Consistency

The replication factor in Weaviate determines how many copies of shards (also called replicas) will be stored across a Weaviate cluster.

Replication factor

When the replication factor is > 1, consistency models balance the system's reliability, scalability, and/or performance requirements.

Weaviate uses multiple consistency models. One for its cluster metadata and another for its data objects.

Consistency models in Weaviate

Weaviate uses the Raft consensus algorithm for cluster metadata replication. Cluster metadata in this context includes the collection definitions and tenant activity statuses. This allows cluster metadata updates to occur even when some nodes are down.

Data objects are replicated using a leaderless design using tunable consistency levels. So, data operations can be tuned to be more consistent or more available, depending on the desired tradeoff.

These designs reflect the trade-off between consistency and availability that is described in the CAP Theorem.

Rule of thumb on consistency

The strength of consistency can be determined by applying the following conditions:

If r + w > n, then the system is strongly consistent.
- r is the consistency level of read operations
- w is the consistency level of write operations
- n is the replication factor (number of replicas)
If r + w <= n, then eventual consistency is the best that can be reached in this scenario.

Cluster metadata

The cluster metadata in Weaviate makes use of the Raft algorithm.

From v1.25, Weaviate uses the Raft consensus algorithm for cluster metadata replication. Raft is a consensus algorithm with an elected leader node that coordinates replication across the cluster using a log-based approach.

As a result, each request that changes the cluster metadata will be sent to the leader node. The leader node will apply the change to its logs, then propagate the changes to the follower nodes. Once a quorum of nodes has acknowledged the cluster metadata change, the leader node will commit the change and confirm it to the client.

This architecture ensures that cluster metadata changes are consistent across the cluster, even in the event of (a minority of) node failures.
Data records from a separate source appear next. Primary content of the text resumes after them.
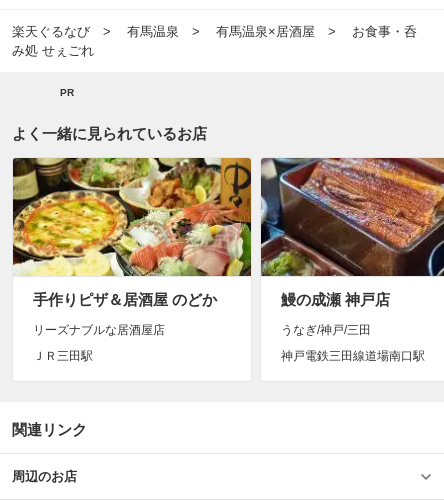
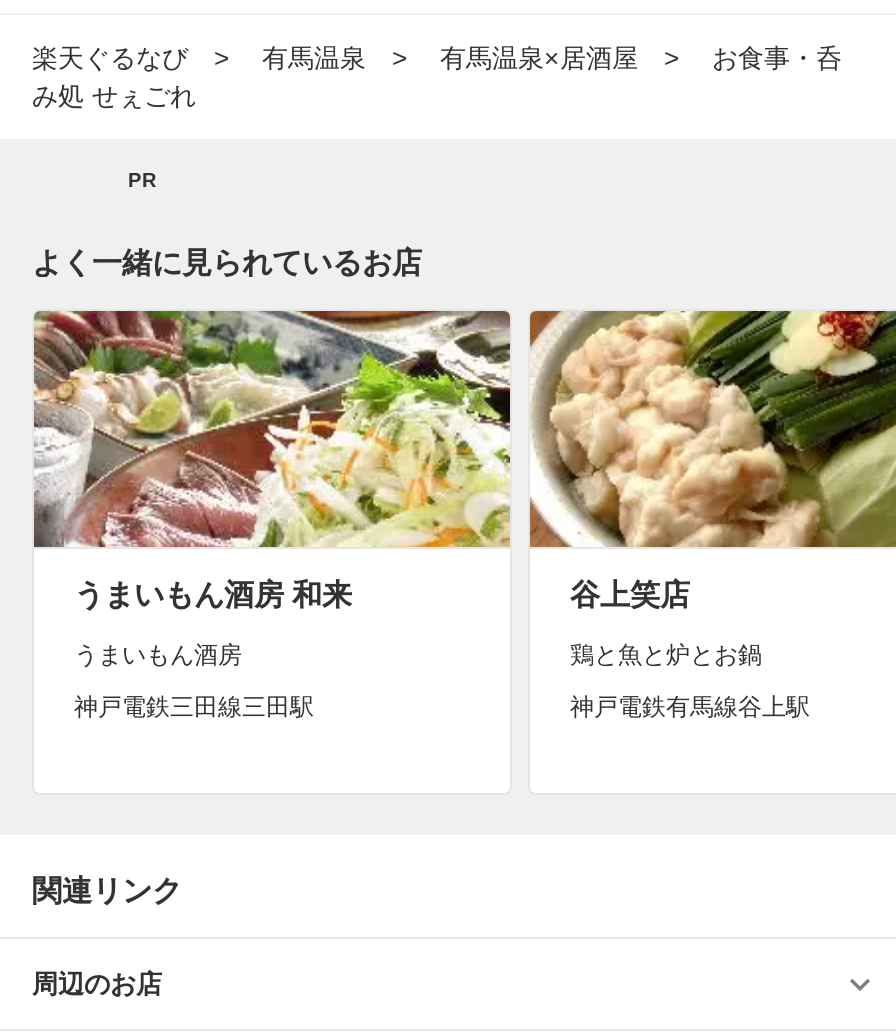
- [image]
- 手作りピザ＆居酒屋 のどか
+ [image]
+ うまいもん酒房 和来

- [image]
- 鰻の成瀬 神戸店
+ [image]
+ 谷上笑店

- リーズナブルな居酒屋店
+ うまいもん酒房

- うなぎ/神戸/三田
+ 鶏と魚と炉とお鍋

- ＪＲ三田駅
+ 神戸電鉄三田線三田駅

- 神戸電鉄三田線道場南口駅
+ 神戸電鉄有馬線谷上駅
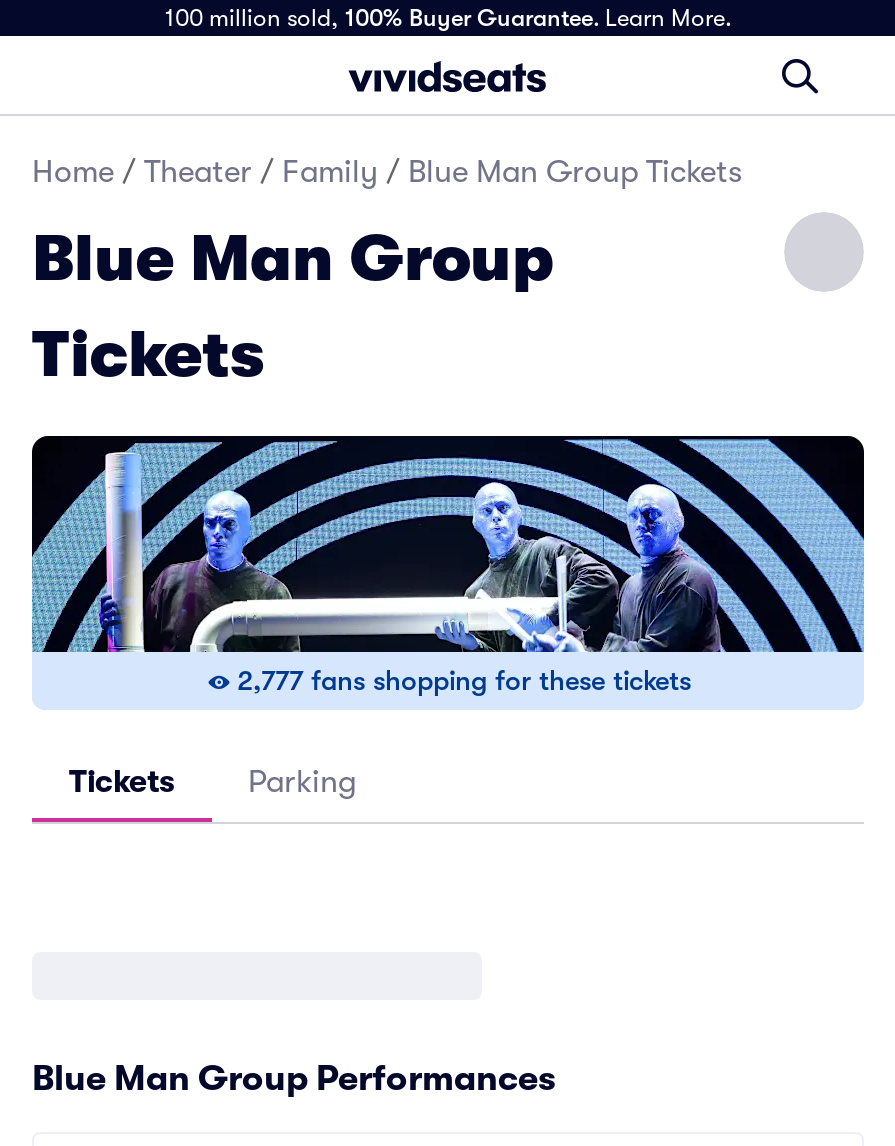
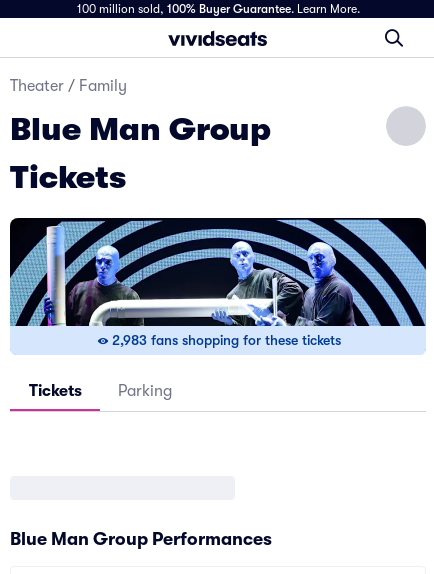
- Home / Theater / Family / Blue Man Group Tickets
+ Theater / Family

- 2,777 fans shopping for these tickets
+ 2,983 fans shopping for these tickets
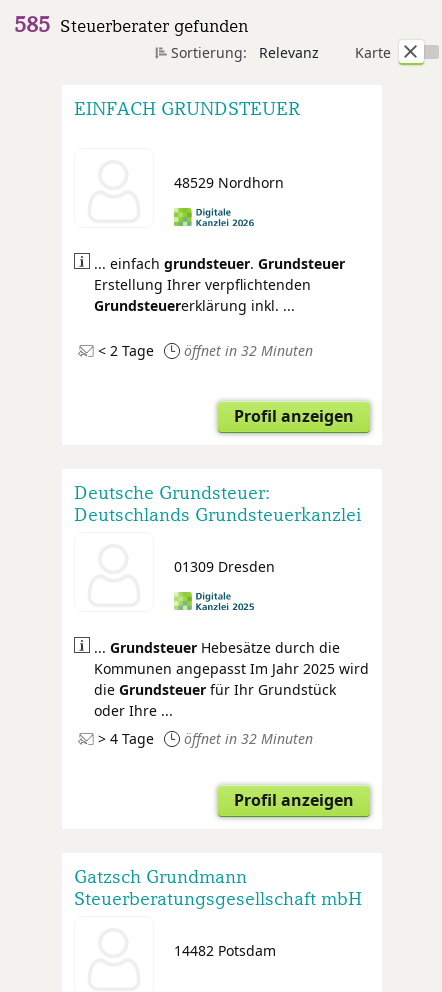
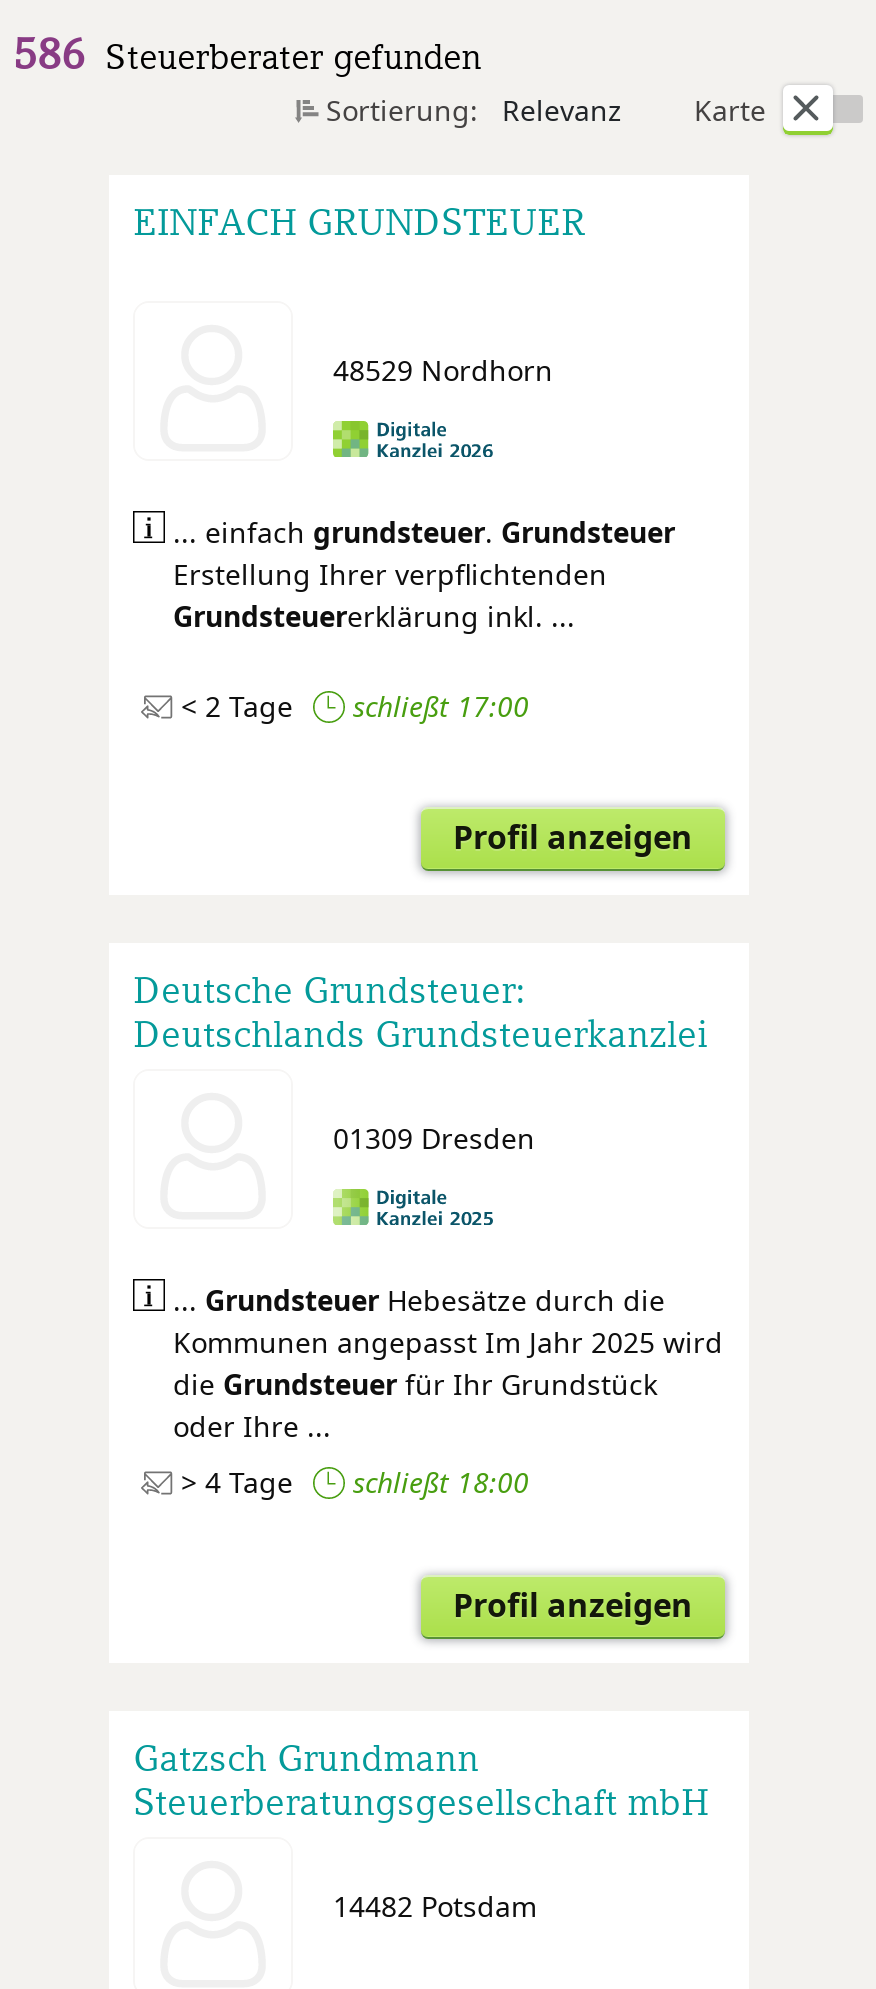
- 585 Steuerberater gefunden
+ 586 Steuerberater gefunden

- öffnet in 32 Minuten
+ schließt 17:00

- öffnet in 32 Minuten
+ schließt 18:00
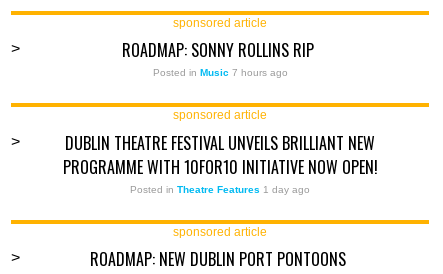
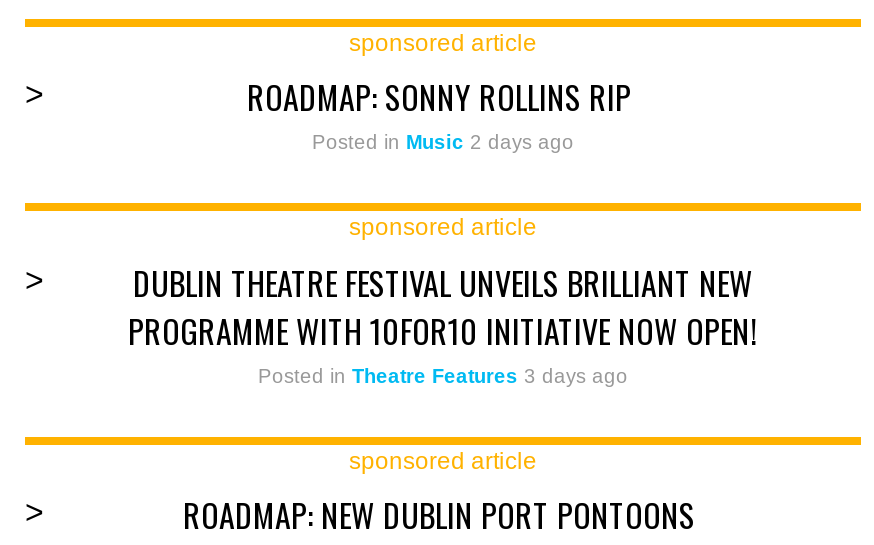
- Posted in Music 7 hours ago
+ Posted in Music 2 days ago

- Posted in Theatre Features 1 day ago
+ Posted in Theatre Features 3 days ago
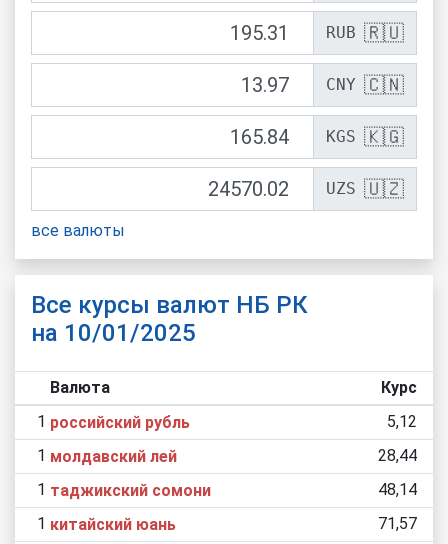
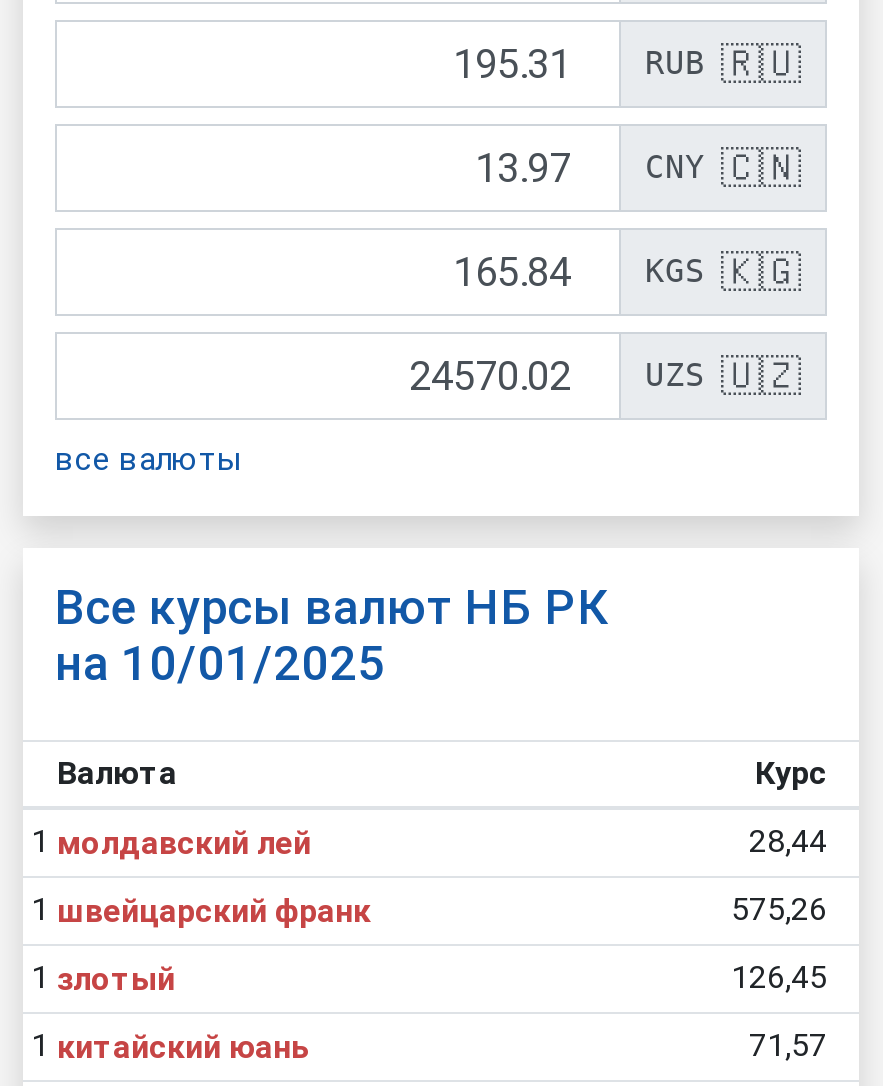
- 1 российский рубль
- 5,12

moved up: 1 молдавский лей | 28,44

- 1 таджикский сомони
- 48,14
+ 1 швейцарский франк
+ 575,26
+ 1 злотый
+ 126,45
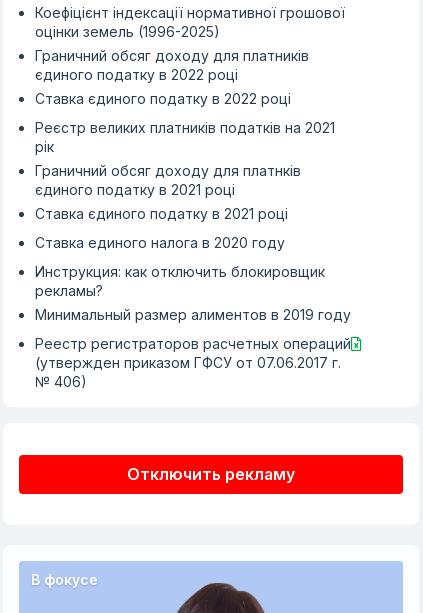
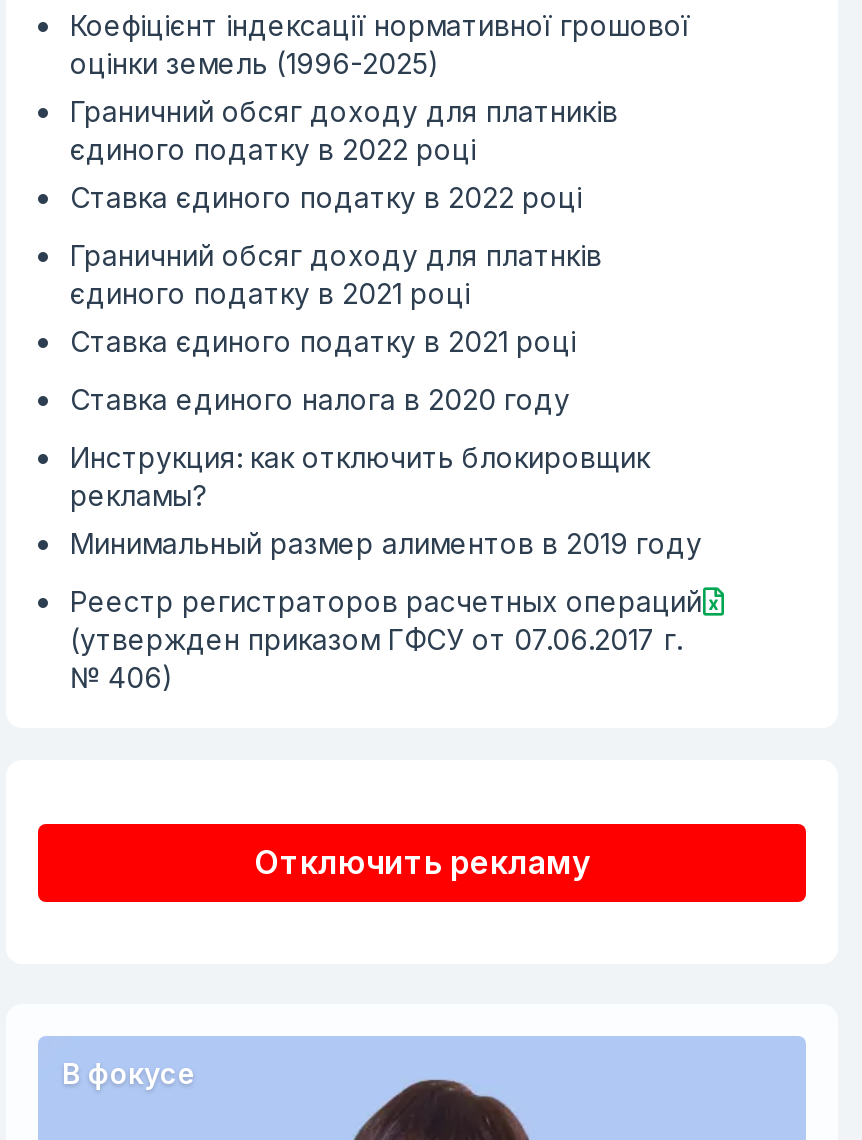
- Реєстр великих платників податків на 2021
- рік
Pre-v1.25 cluster metadata consensus algorithm

Prior to using Raft, a cluster metadata update was done via a Distributed Transaction algorithm. This is a set of operations that is done across databases on different nodes in the distributed network. Weaviate used a two-phase commit (2PC) protocol, which replicates the cluster metadata updates in a short period of time (milliseconds).

A clean (without fails) execution has two phases:

The commit-request phase (or voting phase), in which a coordinator node asks each node whether they are able to receive and process the update.
The commit phase, in which the coordinator commits the changes to the nodes.

Collection definition requests in queries

Added in v1.27.10, v1.28.4

Some queries require the collection definition. Prior to the introduction of this feature, every such query led to the local (requesting) node to fetch the collection definition from the leader node. This meant that the definition was strongly consistent, but it could lead to additional traffic and load.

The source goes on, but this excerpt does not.